Keep origin validation in place. You can leave TRANSCRIPTION_WORKER_URL unset when using OpenAI directly from the route.

Use a local Whisper server

You can run Faster‑Whisper locally and point the server route to it. Return the same JSON structure the client expects. Example FastAPI service (Python):

from fastapi import FastAPI, File, UploadFile
from faster_whisper import WhisperModel
import uvicorn

app = FastAPI()
model = WhisperModel('base', device='cpu')

@app.post('/transcribe')
async def transcribe(audio: UploadFile = File(...)):
    segments, info = model.transcribe(await audio.read(), vad_filter=True)
    segs = []
    for s in segments:
        item = { 'start': float(s.start), 'end': float(s.end), 'text': s.text }
        if hasattr(s, 'words') and s.words:
            item['words'] = [{ 'start': float(w.start), 'end': float(w.end), 'word': w.word } for w in s.words]
        segs.append(item)
    return { 'text': ' '.join([s['text'] for s in segs]), 'segments': segs }

if __name__ == '__main__': uvicorn.run(app, host='0.0.0.0', port=9000)
  • Set TRANSCRIPTION_WORKER_URL=http://localhost:9000/transcribe and keepTRANSCRIPTION_BEARER_TOKEN as a 32‑hex string (the local server can ignore it or validate).
  • Return fields text, segments[], and optionally duration to enable duration estimation when the file isn’t seekable.

Security, CSP, and limits

  • Origin checks: In production, /api/transcription rejects requests unlessALLOWED_ORIGINS and NEXT_PUBLIC_SITE_URL include your domain(s).
  • CSP: The app allows posting to its own origin by default. If you proxy to another host from the client, add it to connect-src (not needed for server‑side proxy used here).
  • Size/timeouts: The route accepts typical audio/video types, ~100MB per chunk. Very long videos are processed in multiple requests transparently.

Troubleshooting

403 Unauthorized origin

Set NEXT_PUBLIC_SITE_URL and include your URL in ALLOWED_ORIGINS. For Electron or file:// contexts, set ALLOW_NULL_ORIGIN=true.

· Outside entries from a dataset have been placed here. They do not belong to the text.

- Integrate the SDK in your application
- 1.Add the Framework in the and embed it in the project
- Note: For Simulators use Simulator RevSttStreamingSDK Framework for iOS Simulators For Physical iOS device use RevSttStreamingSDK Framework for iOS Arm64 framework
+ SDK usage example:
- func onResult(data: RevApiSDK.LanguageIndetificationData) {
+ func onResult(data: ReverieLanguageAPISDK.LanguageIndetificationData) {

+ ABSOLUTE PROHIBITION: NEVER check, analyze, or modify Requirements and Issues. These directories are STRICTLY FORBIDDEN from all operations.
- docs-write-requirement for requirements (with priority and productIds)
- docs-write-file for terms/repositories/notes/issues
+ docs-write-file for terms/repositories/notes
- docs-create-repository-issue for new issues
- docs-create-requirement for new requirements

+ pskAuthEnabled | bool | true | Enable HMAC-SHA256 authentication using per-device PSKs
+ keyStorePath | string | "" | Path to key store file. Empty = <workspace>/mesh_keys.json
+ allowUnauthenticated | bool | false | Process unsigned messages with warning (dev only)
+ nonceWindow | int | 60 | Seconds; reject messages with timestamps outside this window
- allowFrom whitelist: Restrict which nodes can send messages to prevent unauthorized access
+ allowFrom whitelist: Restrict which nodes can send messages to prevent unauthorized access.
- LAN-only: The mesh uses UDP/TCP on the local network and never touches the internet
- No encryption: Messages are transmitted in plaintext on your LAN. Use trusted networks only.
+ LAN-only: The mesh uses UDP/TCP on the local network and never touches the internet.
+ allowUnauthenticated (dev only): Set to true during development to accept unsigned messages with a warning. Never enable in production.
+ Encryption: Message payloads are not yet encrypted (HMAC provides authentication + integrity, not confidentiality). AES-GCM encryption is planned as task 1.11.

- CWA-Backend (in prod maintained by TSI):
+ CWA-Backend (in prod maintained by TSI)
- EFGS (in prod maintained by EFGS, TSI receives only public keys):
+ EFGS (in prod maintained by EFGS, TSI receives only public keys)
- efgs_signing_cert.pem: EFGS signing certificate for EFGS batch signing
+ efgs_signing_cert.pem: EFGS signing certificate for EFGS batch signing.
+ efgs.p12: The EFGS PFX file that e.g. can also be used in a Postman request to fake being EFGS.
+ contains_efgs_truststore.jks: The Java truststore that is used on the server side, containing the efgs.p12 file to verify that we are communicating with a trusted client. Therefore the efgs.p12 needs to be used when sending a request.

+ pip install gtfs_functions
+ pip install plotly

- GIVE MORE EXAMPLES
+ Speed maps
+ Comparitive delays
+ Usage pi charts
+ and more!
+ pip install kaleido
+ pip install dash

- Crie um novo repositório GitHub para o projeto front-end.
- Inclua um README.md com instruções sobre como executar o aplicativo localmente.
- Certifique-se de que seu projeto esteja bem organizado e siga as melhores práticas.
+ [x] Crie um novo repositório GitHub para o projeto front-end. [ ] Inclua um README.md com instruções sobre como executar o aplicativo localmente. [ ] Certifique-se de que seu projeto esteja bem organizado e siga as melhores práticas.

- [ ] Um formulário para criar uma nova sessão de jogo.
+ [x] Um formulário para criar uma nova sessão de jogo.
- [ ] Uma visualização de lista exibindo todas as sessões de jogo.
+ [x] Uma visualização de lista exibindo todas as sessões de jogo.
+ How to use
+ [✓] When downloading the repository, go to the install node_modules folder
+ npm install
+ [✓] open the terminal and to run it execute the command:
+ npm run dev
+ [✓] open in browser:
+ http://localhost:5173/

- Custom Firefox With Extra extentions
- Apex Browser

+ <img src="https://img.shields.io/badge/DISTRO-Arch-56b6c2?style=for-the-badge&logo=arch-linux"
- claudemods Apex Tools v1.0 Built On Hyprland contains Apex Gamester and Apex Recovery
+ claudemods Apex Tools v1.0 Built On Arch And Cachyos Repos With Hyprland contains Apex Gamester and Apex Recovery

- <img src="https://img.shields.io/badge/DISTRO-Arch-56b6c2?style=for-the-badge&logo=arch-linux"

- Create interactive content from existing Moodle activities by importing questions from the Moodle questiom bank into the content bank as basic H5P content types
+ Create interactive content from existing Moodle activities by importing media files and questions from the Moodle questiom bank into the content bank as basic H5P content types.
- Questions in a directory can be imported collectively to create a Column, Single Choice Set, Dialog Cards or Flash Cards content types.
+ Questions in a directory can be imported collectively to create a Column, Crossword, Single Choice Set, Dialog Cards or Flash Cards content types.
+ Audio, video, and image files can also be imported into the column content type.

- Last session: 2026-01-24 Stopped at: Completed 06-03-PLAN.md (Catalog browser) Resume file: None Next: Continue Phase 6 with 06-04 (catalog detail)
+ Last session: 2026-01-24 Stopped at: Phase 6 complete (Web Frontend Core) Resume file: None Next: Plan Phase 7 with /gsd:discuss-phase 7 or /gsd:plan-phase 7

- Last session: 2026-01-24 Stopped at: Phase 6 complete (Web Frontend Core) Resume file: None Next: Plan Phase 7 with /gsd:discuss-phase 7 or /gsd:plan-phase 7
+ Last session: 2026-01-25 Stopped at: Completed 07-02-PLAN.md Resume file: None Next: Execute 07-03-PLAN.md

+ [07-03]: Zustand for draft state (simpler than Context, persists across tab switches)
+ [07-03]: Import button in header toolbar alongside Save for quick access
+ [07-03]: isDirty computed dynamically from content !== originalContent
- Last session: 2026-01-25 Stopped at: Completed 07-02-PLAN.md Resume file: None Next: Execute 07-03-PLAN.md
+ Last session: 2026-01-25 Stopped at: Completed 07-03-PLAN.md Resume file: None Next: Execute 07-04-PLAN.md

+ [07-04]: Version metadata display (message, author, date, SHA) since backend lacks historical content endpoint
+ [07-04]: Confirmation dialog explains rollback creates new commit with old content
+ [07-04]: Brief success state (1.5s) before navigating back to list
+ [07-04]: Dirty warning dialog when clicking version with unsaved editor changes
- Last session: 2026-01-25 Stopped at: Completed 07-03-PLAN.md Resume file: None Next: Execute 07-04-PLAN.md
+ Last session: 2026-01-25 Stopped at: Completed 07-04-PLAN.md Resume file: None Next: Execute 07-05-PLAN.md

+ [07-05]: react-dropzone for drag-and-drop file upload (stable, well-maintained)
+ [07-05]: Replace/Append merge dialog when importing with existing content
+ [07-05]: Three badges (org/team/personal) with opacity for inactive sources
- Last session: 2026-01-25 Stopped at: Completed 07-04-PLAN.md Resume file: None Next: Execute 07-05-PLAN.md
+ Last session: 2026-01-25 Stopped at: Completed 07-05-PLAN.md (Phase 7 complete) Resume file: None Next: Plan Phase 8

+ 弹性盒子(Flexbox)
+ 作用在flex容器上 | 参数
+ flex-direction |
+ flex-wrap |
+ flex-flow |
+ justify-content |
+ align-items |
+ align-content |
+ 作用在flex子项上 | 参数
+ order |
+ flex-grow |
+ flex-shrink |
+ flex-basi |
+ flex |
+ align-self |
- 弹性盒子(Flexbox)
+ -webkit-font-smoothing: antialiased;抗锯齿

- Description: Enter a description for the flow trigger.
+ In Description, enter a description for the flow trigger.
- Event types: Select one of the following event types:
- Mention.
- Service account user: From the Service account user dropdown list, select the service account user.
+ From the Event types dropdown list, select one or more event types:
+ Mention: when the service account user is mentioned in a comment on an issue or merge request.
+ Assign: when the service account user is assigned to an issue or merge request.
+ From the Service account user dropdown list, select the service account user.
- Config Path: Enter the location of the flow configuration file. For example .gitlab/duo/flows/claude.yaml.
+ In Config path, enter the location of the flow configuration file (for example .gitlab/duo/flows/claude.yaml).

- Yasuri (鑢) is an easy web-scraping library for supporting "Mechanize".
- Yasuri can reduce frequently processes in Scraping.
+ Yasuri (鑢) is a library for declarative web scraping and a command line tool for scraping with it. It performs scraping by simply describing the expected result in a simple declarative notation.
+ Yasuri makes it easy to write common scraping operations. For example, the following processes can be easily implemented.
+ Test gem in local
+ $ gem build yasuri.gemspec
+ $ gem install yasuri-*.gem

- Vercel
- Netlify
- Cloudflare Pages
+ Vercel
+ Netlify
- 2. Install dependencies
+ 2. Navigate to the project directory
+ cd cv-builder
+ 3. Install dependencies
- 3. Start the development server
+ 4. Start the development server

“Transcription service not configured”

Add a valid TRANSCRIPTION_BEARER_TOKEN (hex) and optionally TRANSCRIPTION_WORKER_URL. For OpenAI, add OPENAI_API_KEY and adjust the route.

No speech / empty result

Verify the clip has an audio track, choose the correct language, and try enabling VAD filtering.

Large files fail

The client auto‑chunks long videos. If your back‑end struggles with big files, keep chunkLen small (≈180s) or raise server limits.